Whether awarded fees are “equitable and just” is “a matter of fairness in light of all the circumstances.” Ridge Oil Co., Inc. v. Guinn Investments, Inc., 148 S.W.3d 143, 162 (Tex.2004). It is within the trial court's discretion to reduce the amount of reasonable and necessary fees or to award no fees at all. Id. Although the good faith conduct of the parties may factor into the trial court's decision regarding award of fees, it is not determinative. Cap Rock Elec. Co-op., Inc. v. Texas Utilities Elec. Co., 874 S.W.2d 92, 102 (Tex.App.-El Paso 1994, no writ) (one party's good faith did not preclude award of fees to opposing party); cf. Texas Health Care Ass'n v. Health & Human Services Comm'n, 949 S.W.2d 544, 548 (Tex.App.-Austin 1997, no pet.) (court did not abuse discretion by not awarding fees to either party where good faith dispute existed on issues of law).
It is conceded that both parties acted in good faith reliance on their own interpretations of the statute. While it likely would not have been an abuse of discretion to deny fees to both parties, the trial court's decision to award fees to only one party is not an abuse of discretion unless it is established that the trial court ruled “arbitrarily, unreasonably, or without regard to guiding legal principles.” Bocquet, 972 S.W.2d at 21. Here, both parties make compelling arguments regarding the fairness of awarding fees only to the Association.

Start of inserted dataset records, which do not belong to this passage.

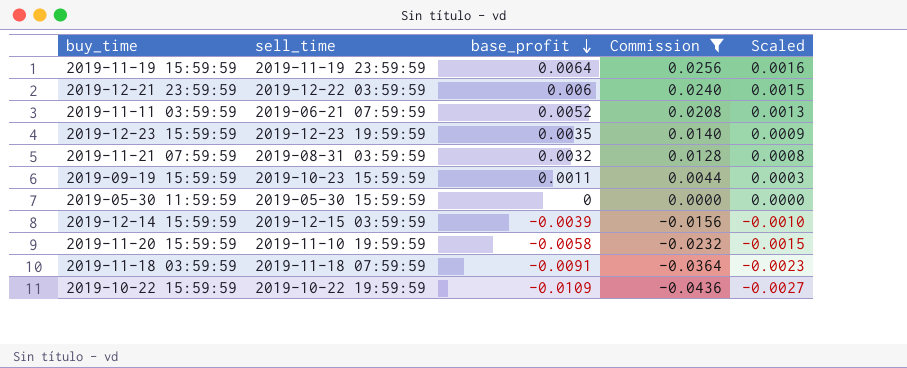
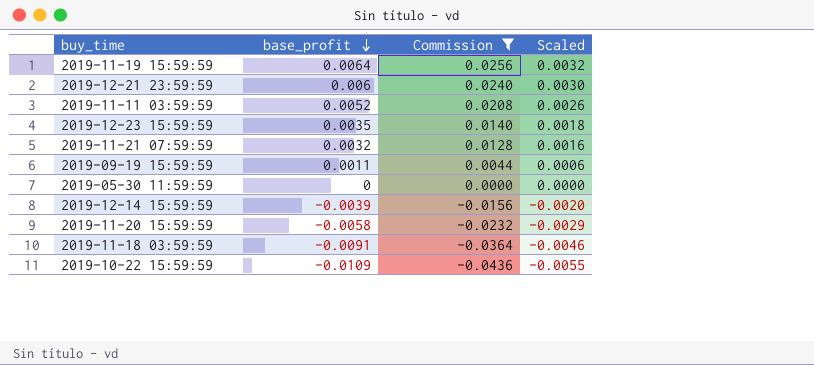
column sell_time | position: 2 -> none
column Scaled | formula: [base_profit] * 0.25 -> [base_profit] * 0.5

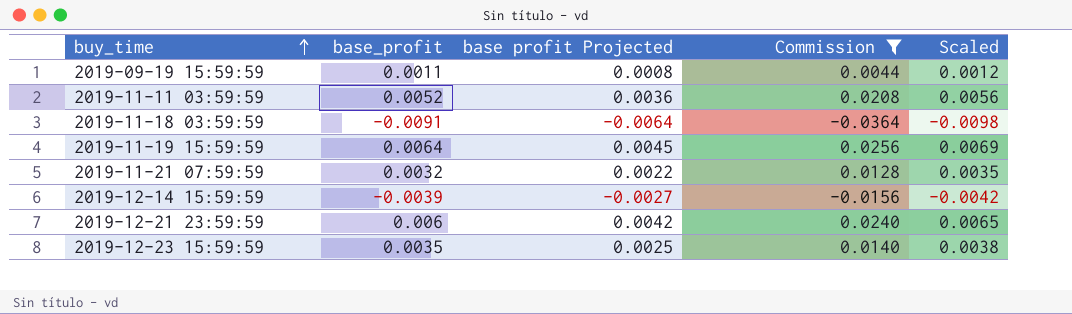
row order: base_profit descending -> buy_time ascending
column base profit Projected | formula: none -> [base_profit] * 0.7
column Scaled | formula: [base_profit] * 0.5 -> [base_profit] * 1.08
row 2019-05-30 11:59:59: 0 | 0.0000 | 0.0000 -> none
row 2019-11-20 15:59:59: -0.0058 | -0.0232 | -0.0029 -> none
row 2019-10-22 15:59:59: -0.0109 | -0.0436 | -0.0055 -> none

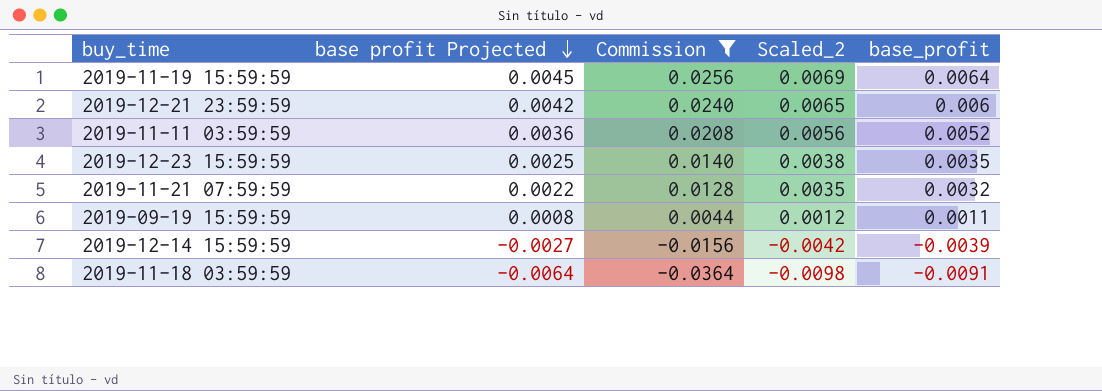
row order: buy_time ascending -> base profit Projected descending
column name: Scaled -> Scaled_2
column base_profit | position: 2 -> 5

However, the County has not established that the trial court's decision was arbitrary, unreasonable, or without regard to guiding legal principles. Accordingly, the trial court did not abuse its discretion in awarding attorney's fees to the Association.
The County has failed to establish that the trial court erred when it granted the Association's requested declaratory relief. The County has also failed to establish that the trial court abused its discretion when it awarded attorney's fees to the Association. Accordingly, the judgment of the trial court is affirmed.
1. “A school district employee is entitled to have an amount deducted from the employee's salary for membership fees or dues to a professional organization.” Tex. Educ.Code. Ann. § 22.001(a) (West 2012).
2. No issue is raised on appeal regarding the propriety of a union contributing a portion of a member's membership dues to a PAC in the name of the individual member, as opposed to making the contribution in the union's name.
Opinion by CATHERINE STONE, Chief Justice.